Los países que más han reducido la pobreza en las últimas décadas —Corea del Sur, Chile en sus mejores épocas, Brasil entre 2003 y 2014— no eligieron entre mercado y Estado. Construyeron economías dinámicas con instituciones sólidas y programas sociales de largo aliento. No apostaron a repartir la torta que tenían: apostaron a hacerla crecer mientras cuidaban que nadie se quedara sin comer. En Colombia lo intentamos entre 2004 y 2012, pero alguien llego a decidir que los subsidios, de todo tipo, sin corresponsabilidad, sin participación social, sin construcción de capital social o capital humano, era lo correcto.
Lo que he aprendido en el territorio
La primera vez que entendí de verdad la diferencia entre asistencia y transformación no fue en una sala de reuniones. Fue en una cocina improvisada en el Guaviare, donde una mujer hacía chorizos para sostener a sus hijos después de que la guerrilla mató a su esposo. Ella era madre líder del programa Familias en Acción, y en medio de todo insistía en que su hijo mayor terminara el bachillerato.
Años después, ya trabajando con Naciones Unidas, entrevisté a un candidato para un cargo técnico. Cuando vi el nombre completo me quedé frío: era ese mismo hijo. Había estudiado en el SENA, terminado una carrera a distancia y estaba compitiendo por su primer empleo profesional.

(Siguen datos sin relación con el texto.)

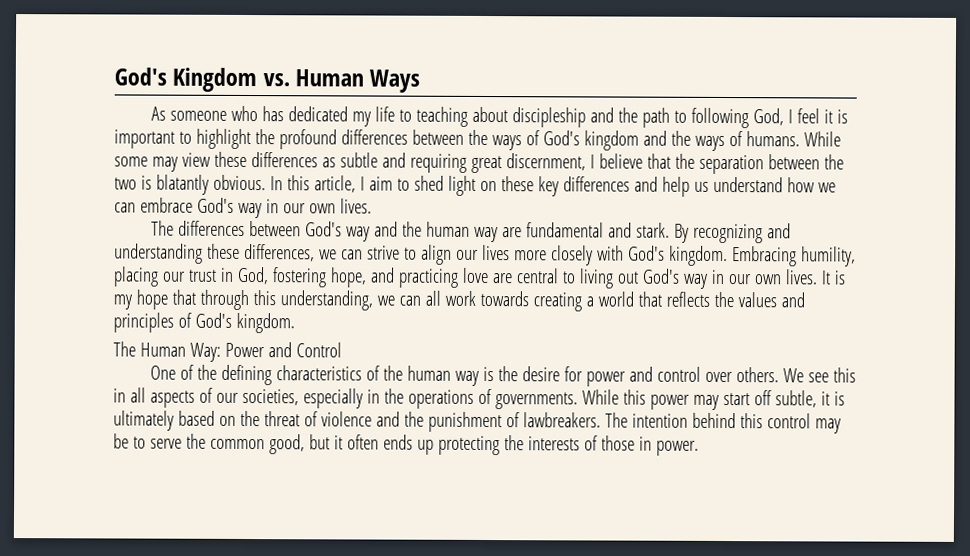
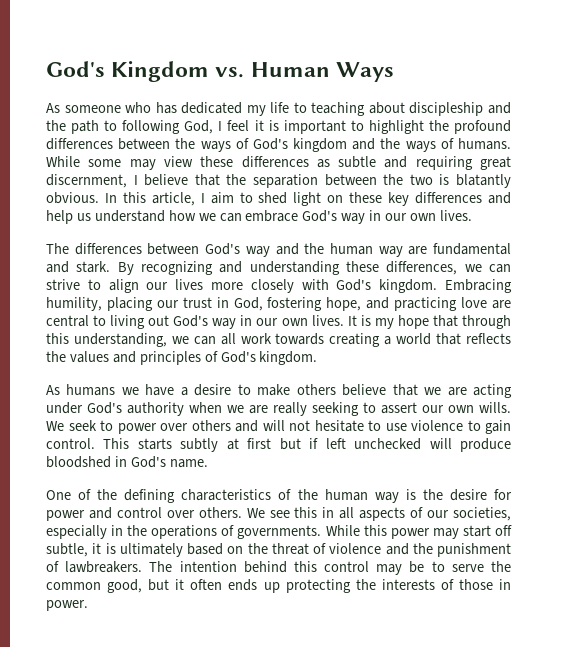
- The Human Way: Power and Control
+ As humans we have a desire to make others believe that we are acting under God's authority when we are really seeking to assert our own wills. We seek to power over others and will not hesitate to use violence to gain control. This starts subtly at first but if left unchecked will produce bloodshed in God's name.

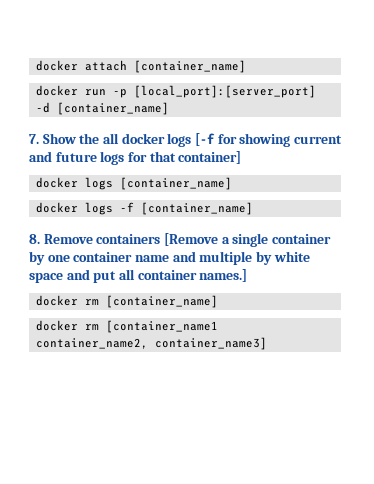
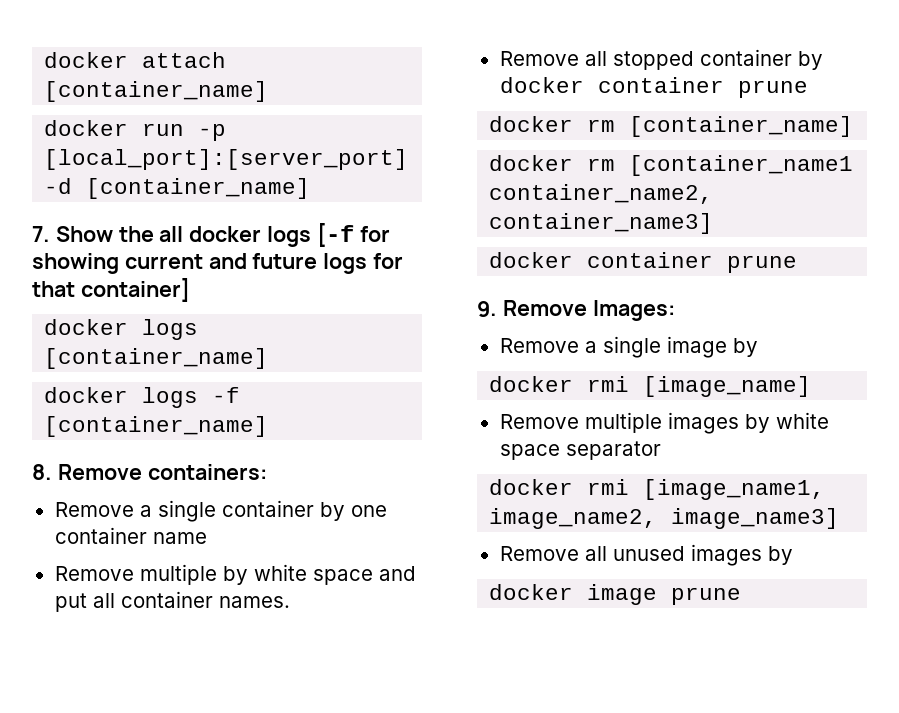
- 8. Remove containers [Remove a single container by one container name and multiple by white space and put all container names.]
+ 8. Remove containers:
+ Remove a single container by one container name
+ Remove multiple by white space and put all container names.
+ Remove all stopped container by docker container prune
  docker rm [container_name1 container_name2, container_name3]
+ docker container prune
+ 9. Remove Images:
+ Remove a single image by
+ docker rmi [image_name]
+ Remove multiple images by white space separator
+ docker rmi [image_name1, image_name2, image_name3]
+ Remove all unused images by
+ docker image prune

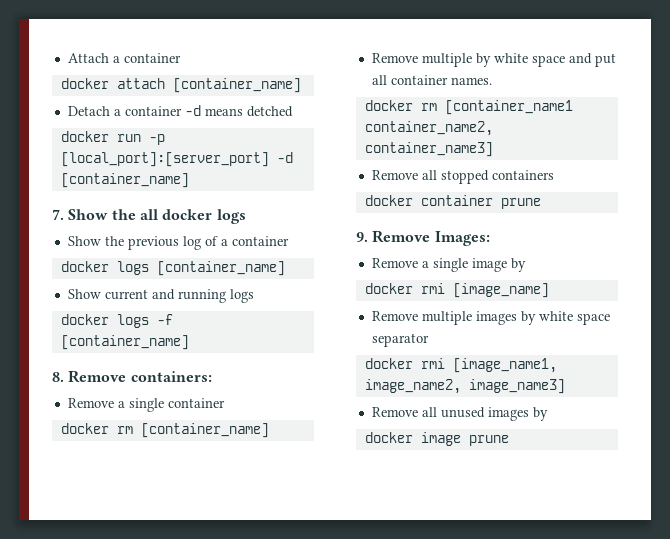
+ Attach a container
+ Detach a container -d means detched
- 7. Show the all docker logs [-f for showing current and future logs for that container]
+ 7. Show the all docker logs
+ Show the previous log of a container
  docker logs [container_name]
+ Show current and running logs
- Remove a single container by one container name
+ Remove a single container
+ docker rm [container_name]
- Remove all stopped container by docker container prune
- docker rm [container_name]
+ Remove all stopped containers

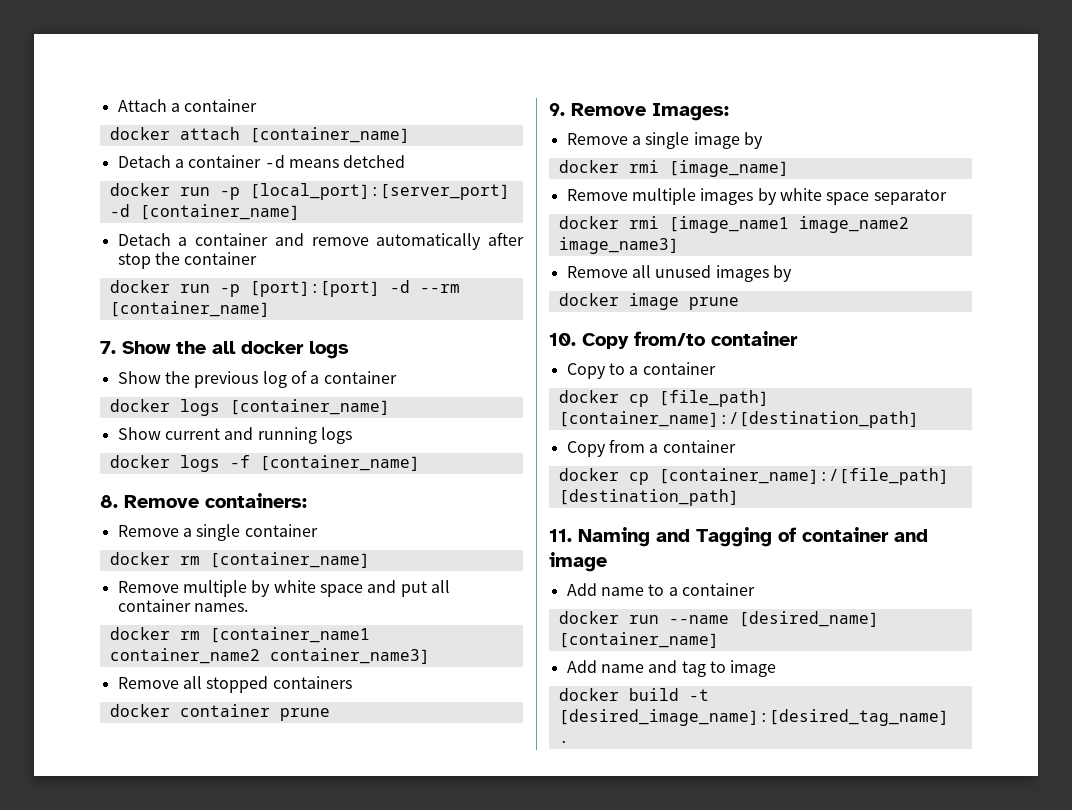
+ Detach a container and remove automatically after stop the container
+ docker run -p [port]:[port] -d --rm [container_name]
- docker rm [container_name1 container_name2, container_name3]
+ docker rm [container_name1 container_name2 container_name3]
- docker rmi [image_name1, image_name2, image_name3]
+ docker rmi [image_name1 image_name2 image_name3]
+ 10. Copy from/to container
+ Copy to a container
+ docker cp [file_path] [container_name]:/[destination_path]
+ Copy from a container
+ docker cp [container_name]:/[file_path] [destination_path]
+ 11. Naming and Tagging of container and image
+ Add name to a container
+ docker run --name [desired_name] [container_name]
+ Add name and tag to image
+ docker build -t [desired_image_name]:[desired_tag_name] .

No pedía caridad al Estado o a la sociedad. Competía en el mercado laboral.
Eso es abrir puertas. No regalar lo que hay: construir las condiciones para que la gente pueda cruzarlas por su propio pie.
La sociedad que entiende el progreso no se mide por cuántos subsidios distribuye, sino por cuántos ciudadanos logran dejar de necesitarlos. Esa es la política pública que vale la pena defender, construir y exigir. ¿Está usted de acuerdo?